Au sujet des contrats intérim sans terme précis, différents cas sont possibles.

  • suppléer un absent.
  • suppléer un employé dont le contrat de travail est suspendu
  • occuper un poste dont le recrutement est en cours
  • afin de proposer un poste saisonnier
  • proposer un emploi dont l’usage rend l’utilisation du CDI trop contraignante.
  • suppléer un gestionnaire, un chef d’exploitation agricole ou un libéral.

Une fin de mission est obligatoirement prévue dans les cas suivants :

  • lorsqu’il s’agit de suppléer un salarié passé à temps partiel pour un temps limité.
  • afin de suppléer un salarié parti défintivement avant la suppression de son poste.
  • afin de fournir un soutien en cas de croissance subite de l’activité.

La réglementation sur l’intérim: La durée.

La durée d’un emploi intérimaire ne peut eccéder 36 mois et uniquement dans le cas d’un apprentissage. Dans la plupart des cas, elle tombe à 18 mois sauf dans les cas qui impliquent une demande internationale ou la suppression définitive d’un poste avec 2 années.

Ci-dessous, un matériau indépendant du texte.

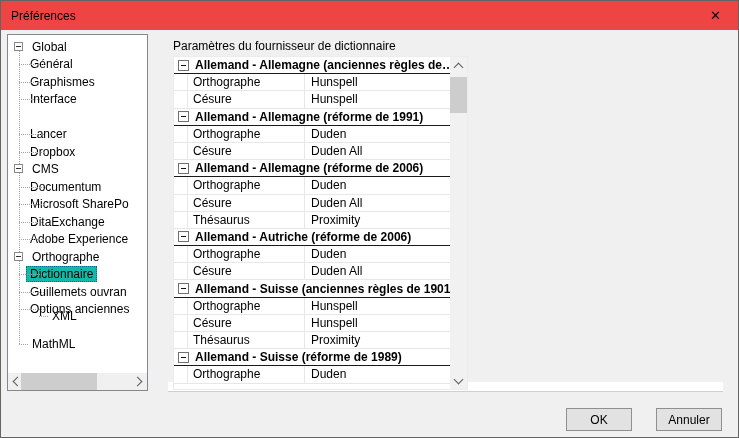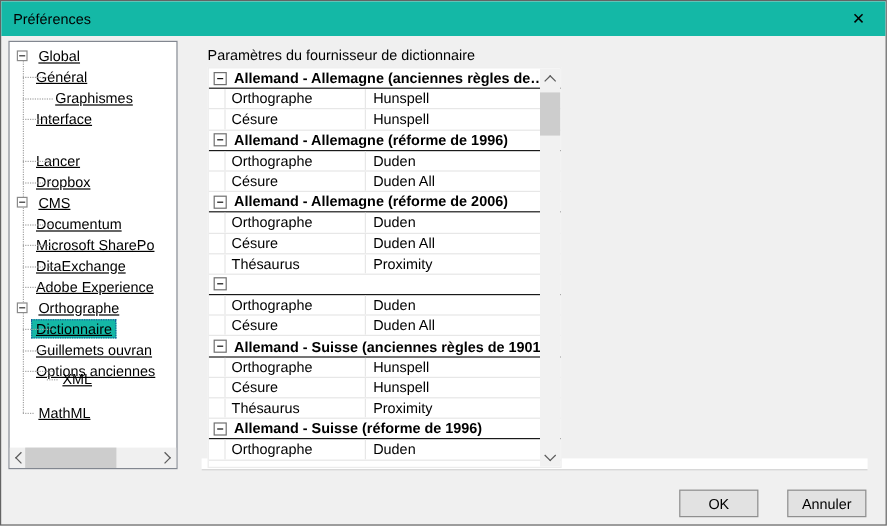--- a/index.html
+++ b/index.html
@@ -2,29 +2,29 @@
 <html><head>
 <meta charset="utf-8">
 <style>
   html,body{margin:0;padding:0;}
   body{
     width:739px;height:438px;position:relative;overflow:hidden;
     background:#f0f0f0;box-sizing:border-box;border:1px solid #646464;
     font-family:"Liberation Sans","DejaVu Sans",sans-serif;font-size:12px;color:#000;
   }
   
-  #titlebar{position:absolute;left:0;top:0;width:737px;height:29px;background:#14b8a6;display:flex;align-items:center;}
+  #titlebar{position:absolute;left:0;top:0;width:737px;height:29px;background:#ef4444;display:flex;align-items:center;}
   #title-text{padding-left:10px;}
   #close-btn{position:absolute;right:0;top:0;width:45px;height:29px;display:flex;align-items:center;justify-content:center;font-size:13px;cursor:default;}
   
   #tree-panel{position:absolute;left:6px;top:33px;width:141px;height:357px;background:#fff;border:1px solid #828790;box-sizing:border-box;overflow:hidden;}
   #tree-inner{position:absolute;left:0;top:0;right:0;bottom:17px;overflow:hidden;}
   #tree-guide{position:absolute;left:11px;top:12px;height:297px;border-left:1px dotted #a3a3a3;}
   .trow{position:absolute;left:0;right:0;height:17.5px;display:flex;align-items:center;white-space:nowrap;}
-  .trow .tlabel{padding:0 3px;line-height:14px;border:1px dotted transparent;text-decoration:underline;}
+  .trow .tlabel{padding:0 3px;line-height:14px;border:1px dotted transparent;}
   .lvl0 .tlabel{margin-left:20px;}
   .lvl1 .tlabel{margin-left:18px;}
   .lvl1::before{content:'';position:absolute;left:11px;top:50%;width:25px;border-top:1px dotted #a3a3a3;}
   .lvl0.noexp::before{content:'';position:absolute;left:11px;top:50%;width:9px;border-top:1px dotted #a3a3a3;}
   .ebox{position:absolute;left:6px;top:50%;margin-top:-5px;width:9px;height:9px;background:#fff;border:1px solid #8a8a8a;box-sizing:border-box;}
   .ebox::before{content:'';position:absolute;left:1px;right:1px;top:3px;height:1px;background:#333;}
   
   #tree-hscroll{position:absolute;left:0;right:0;bottom:0;height:17px;background:#f0f0f0;}
   .sbtn{position:absolute;width:17px;height:17px;display:flex;align-items:center;justify-content:center;}
   #hs-left{left:0;top:0;} #hs-right{right:0;top:0;}
@@ -70,21 +70,21 @@
   <div id="tree-inner">
     <div id="tree-guide"></div>
 
   <div class="trow lvl0" style="top: 3px;">
         <span class="ebox"></span>
         <span class="tlabel">Global</span>
       </div>
       <div class="trow lvl1" style="top: 20.5px;">
         <span class="tlabel">Général</span>
       </div>
-      <div class="trow lvl1" style="top: 38px; padding-left: 16px;">
+      <div class="trow lvl1" style="top: 38px;">
         <span class="tlabel">Graphismes</span>
       </div>
       <div class="trow lvl1" style="top: 55.5px;">
         <span class="tlabel">Interface</span>
       </div>
       <div class="trow lvl1" style="top: 90.5px;">
         <span class="tlabel">Lancer</span>
       </div>
       <div class="trow lvl1" style="top: 108px;">
         <span class="tlabel">Dropbox</span>
@@ -152,21 +152,21 @@
         <span class="clabel">Orthographe</span>
         <span class="cvalue">Hunspell</span>
       </div>
       <div class="lrow detail">
         <span class="ind"></span>
         <span class="clabel">Césure</span>
         <span class="cvalue">Hunspell</span>
       </div>
       <div class="lrow ghead">
         <span class="gbox"></span>
-        <span class="gtitle">Allemand - Allemagne (réforme de 1996)</span>
+        <span class="gtitle">Allemand - Allemagne (réforme de 1991)</span>
       </div>
       <div class="lrow detail">
         <span class="ind"></span>
         <span class="clabel">Orthographe</span>
         <span class="cvalue">Duden</span>
       </div>
       <div class="lrow detail">
         <span class="ind"></span>
         <span class="clabel">Césure</span>
         <span class="cvalue">Duden All</span>
@@ -185,20 +185,21 @@
         <span class="clabel">Césure</span>
         <span class="cvalue">Duden All</span>
       </div>
       <div class="lrow detail">
         <span class="ind"></span>
         <span class="clabel">Thésaurus</span>
         <span class="cvalue">Proximity</span>
       </div>
       <div class="lrow ghead">
         <span class="gbox"></span>
+        <span class="gtitle">Allemand - Autriche (réforme de 2006)</span>
       </div>
       <div class="lrow detail">
         <span class="ind"></span>
         <span class="clabel">Orthographe</span>
         <span class="cvalue">Duden</span>
       </div>
       <div class="lrow detail">
         <span class="ind"></span>
         <span class="clabel">Césure</span>
         <span class="cvalue">Duden All</span>
@@ -217,21 +218,21 @@
         <span class="clabel">Césure</span>
         <span class="cvalue">Hunspell</span>
       </div>
       <div class="lrow detail">
         <span class="ind"></span>
         <span class="clabel">Thésaurus</span>
         <span class="cvalue">Proximity</span>
       </div>
       <div class="lrow ghead">
         <span class="gbox"></span>
-        <span class="gtitle">Allemand - Suisse (réforme de 1996)</span>
+        <span class="gtitle">Allemand - Suisse (réforme de 1989)</span>
       </div>
       <div class="lrow detail">
         <span class="ind"></span>
         <span class="clabel">Orthographe</span>
         <span class="cvalue">Duden</span>
       </div>
     </div>
   <div id="list-vscroll">
     <div class="sbtn" id="vs-up">
         <span class="chev up"></span>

Enfin pour des mesures de sécurité urgente, les travail en intérim est limité à 9 mois de même que pour les postes en phase de recrutement d’un CDI.

Les contrats peuvent être renouvellés deux fois pourvu que leur durée totale ne dépasse la limite légale authorisée.

La réglementation sur l’intérim : Les Indemnités congé payés et Primes de précarité

A hauteur de 10% minimum chacune, l’intérimaire est indemnisé sur les potentiels congés payés. De même le fait de ne pas être en contrat à durée indéterminée impose à l’employeur une prime dite de précarité d’au moins 10%. Les intérimaires ne pouvant faire l’objet d’une différence de traitement au sein des entreprises, ces deux indemnisations sont tout à fait justifiées et permettent à chacun de trouver son intérêt.